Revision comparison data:
────────────────────────────────────────
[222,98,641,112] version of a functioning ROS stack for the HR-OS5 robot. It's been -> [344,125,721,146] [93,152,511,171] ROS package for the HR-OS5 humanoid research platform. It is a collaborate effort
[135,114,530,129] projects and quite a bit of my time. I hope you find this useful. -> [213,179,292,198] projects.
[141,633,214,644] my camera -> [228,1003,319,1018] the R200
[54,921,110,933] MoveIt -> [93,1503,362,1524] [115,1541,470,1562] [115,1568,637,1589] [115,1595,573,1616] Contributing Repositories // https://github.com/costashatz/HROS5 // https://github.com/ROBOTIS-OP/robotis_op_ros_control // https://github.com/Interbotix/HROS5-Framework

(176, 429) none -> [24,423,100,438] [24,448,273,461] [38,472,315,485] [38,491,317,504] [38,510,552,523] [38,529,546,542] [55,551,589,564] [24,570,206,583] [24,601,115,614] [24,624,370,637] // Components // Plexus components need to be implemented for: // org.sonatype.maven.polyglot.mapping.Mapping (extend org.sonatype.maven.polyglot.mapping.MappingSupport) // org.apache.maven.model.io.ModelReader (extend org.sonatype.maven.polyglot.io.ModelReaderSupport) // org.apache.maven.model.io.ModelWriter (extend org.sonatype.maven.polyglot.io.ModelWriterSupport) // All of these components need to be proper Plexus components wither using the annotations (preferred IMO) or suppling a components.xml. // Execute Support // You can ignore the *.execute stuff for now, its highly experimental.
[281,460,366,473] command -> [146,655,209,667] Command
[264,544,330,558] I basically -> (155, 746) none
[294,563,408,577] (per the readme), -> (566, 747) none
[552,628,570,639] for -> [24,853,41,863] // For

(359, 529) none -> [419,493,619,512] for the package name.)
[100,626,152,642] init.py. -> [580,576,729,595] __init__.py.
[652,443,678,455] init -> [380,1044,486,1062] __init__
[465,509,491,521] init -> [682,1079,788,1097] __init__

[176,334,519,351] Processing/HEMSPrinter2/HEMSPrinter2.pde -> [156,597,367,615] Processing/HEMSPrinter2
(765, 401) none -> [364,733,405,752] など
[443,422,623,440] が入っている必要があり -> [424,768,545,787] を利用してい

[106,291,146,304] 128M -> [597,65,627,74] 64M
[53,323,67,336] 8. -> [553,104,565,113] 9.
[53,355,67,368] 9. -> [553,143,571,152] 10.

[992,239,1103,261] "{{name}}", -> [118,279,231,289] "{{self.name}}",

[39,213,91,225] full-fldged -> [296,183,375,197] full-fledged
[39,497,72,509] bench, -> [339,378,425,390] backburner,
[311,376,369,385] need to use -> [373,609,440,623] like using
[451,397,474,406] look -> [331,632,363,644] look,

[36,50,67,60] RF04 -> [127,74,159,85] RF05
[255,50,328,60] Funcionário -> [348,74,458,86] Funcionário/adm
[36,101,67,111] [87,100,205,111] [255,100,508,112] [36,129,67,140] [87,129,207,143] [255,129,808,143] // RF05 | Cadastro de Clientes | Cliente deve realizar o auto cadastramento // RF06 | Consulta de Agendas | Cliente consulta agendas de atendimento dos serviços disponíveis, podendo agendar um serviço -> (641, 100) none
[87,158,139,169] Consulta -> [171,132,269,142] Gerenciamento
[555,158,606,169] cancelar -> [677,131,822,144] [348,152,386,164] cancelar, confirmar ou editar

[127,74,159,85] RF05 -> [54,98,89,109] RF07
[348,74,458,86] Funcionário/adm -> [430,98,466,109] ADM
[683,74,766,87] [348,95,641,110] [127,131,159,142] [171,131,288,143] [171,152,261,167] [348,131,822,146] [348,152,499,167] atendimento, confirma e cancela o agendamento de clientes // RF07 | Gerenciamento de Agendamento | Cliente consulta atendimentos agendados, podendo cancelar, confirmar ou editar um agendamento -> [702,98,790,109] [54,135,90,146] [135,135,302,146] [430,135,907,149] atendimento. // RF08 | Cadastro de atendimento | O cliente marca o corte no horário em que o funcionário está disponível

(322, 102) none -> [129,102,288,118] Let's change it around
────────────────────────────────────────
- _Work to complete_:
Copy out the full set of entries without altering anything.

- _Task output_:
[222,98,641,112] version of a functioning ROS stack for the HR-OS5 robot. It's been -> [344,125,721,146] [93,152,511,171] ROS package for the HR-OS5 humanoid research platform. It is a collaborate effort
[135,114,530,129] projects and quite a bit of my time. I hope you find this useful. -> [213,179,292,198] projects.
[141,633,214,644] my camera -> [228,1003,319,1018] the R200
[54,921,110,933] MoveIt -> [93,1503,362,1524] [115,1541,470,1562] [115,1568,637,1589] [115,1595,573,1616] Contributing Repositories // https://github.com/costashatz/HROS5 // https://github.com/ROBOTIS-OP/robotis_op_ros_control // https://github.com/Interbotix/HROS5-Framework

(176, 429) none -> [24,423,100,438] [24,448,273,461] [38,472,315,485] [38,491,317,504] [38,510,552,523] [38,529,546,542] [55,551,589,564] [24,570,206,583] [24,601,115,614] [24,624,370,637] // Components // Plexus components need to be implemented for: // org.sonatype.maven.polyglot.mapping.Mapping (extend org.sonatype.maven.polyglot.mapping.MappingSupport) // org.apache.maven.model.io.ModelReader (extend org.sonatype.maven.polyglot.io.ModelReaderSupport) // org.apache.maven.model.io.ModelWriter (extend org.sonatype.maven.polyglot.io.ModelWriterSupport) // All of these components need to be proper Plexus components wither using the annotations (preferred IMO) or suppling a components.xml. // Execute Support // You can ignore the *.execute stuff for now, its highly experimental.
[281,460,366,473] command -> [146,655,209,667] Command
[264,544,330,558] I basically -> (155, 746) none
[294,563,408,577] (per the readme), -> (566, 747) none
[552,628,570,639] for -> [24,853,41,863] // For

(359, 529) none -> [419,493,619,512] for the package name.)
[100,626,152,642] init.py. -> [580,576,729,595] __init__.py.
[652,443,678,455] init -> [380,1044,486,1062] __init__
[465,509,491,521] init -> [682,1079,788,1097] __init__

[176,334,519,351] Processing/HEMSPrinter2/HEMSPrinter2.pde -> [156,597,367,615] Processing/HEMSPrinter2
(765, 401) none -> [364,733,405,752] など
[443,422,623,440] が入っている必要があり -> [424,768,545,787] を利用してい

[106,291,146,304] 128M -> [597,65,627,74] 64M
[53,323,67,336] 8. -> [553,104,565,113] 9.
[53,355,67,368] 9. -> [553,143,571,152] 10.

[992,239,1103,261] "{{name}}", -> [118,279,231,289] "{{self.name}}",

[39,213,91,225] full-fldged -> [296,183,375,197] full-fledged
[39,497,72,509] bench, -> [339,378,425,390] backburner,
[311,376,369,385] need to use -> [373,609,440,623] like using
[451,397,474,406] look -> [331,632,363,644] look,

[36,50,67,60] RF04 -> [127,74,159,85] RF05
[255,50,328,60] Funcionário -> [348,74,458,86] Funcionário/adm
[36,101,67,111] [87,100,205,111] [255,100,508,112] [36,129,67,140] [87,129,207,143] [255,129,808,143] // RF05 | Cadastro de Clientes | Cliente deve realizar o auto cadastramento // RF06 | Consulta de Agendas | Cliente consulta agendas de atendimento dos serviços disponíveis, podendo agendar um serviço -> (641, 100) none
[87,158,139,169] Consulta -> [171,132,269,142] Gerenciamento
[555,158,606,169] cancelar -> [677,131,822,144] [348,152,386,164] cancelar, confirmar ou editar

[127,74,159,85] RF05 -> [54,98,89,109] RF07
[348,74,458,86] Funcionário/adm -> [430,98,466,109] ADM
[683,74,766,87] [348,95,641,110] [127,131,159,142] [171,131,288,143] [171,152,261,167] [348,131,822,146] [348,152,499,167] atendimento, confirma e cancela o agendamento de clientes // RF07 | Gerenciamento de Agendamento | Cliente consulta atendimentos agendados, podendo cancelar, confirmar ou editar um agendamento -> [702,98,790,109] [54,135,90,146] [135,135,302,146] [430,135,907,149] atendimento. // RF08 | Cadastro de atendimento | O cliente marca o corte no horário em que o funcionário está disponível

(322, 102) none -> [129,102,288,118] Let's change it around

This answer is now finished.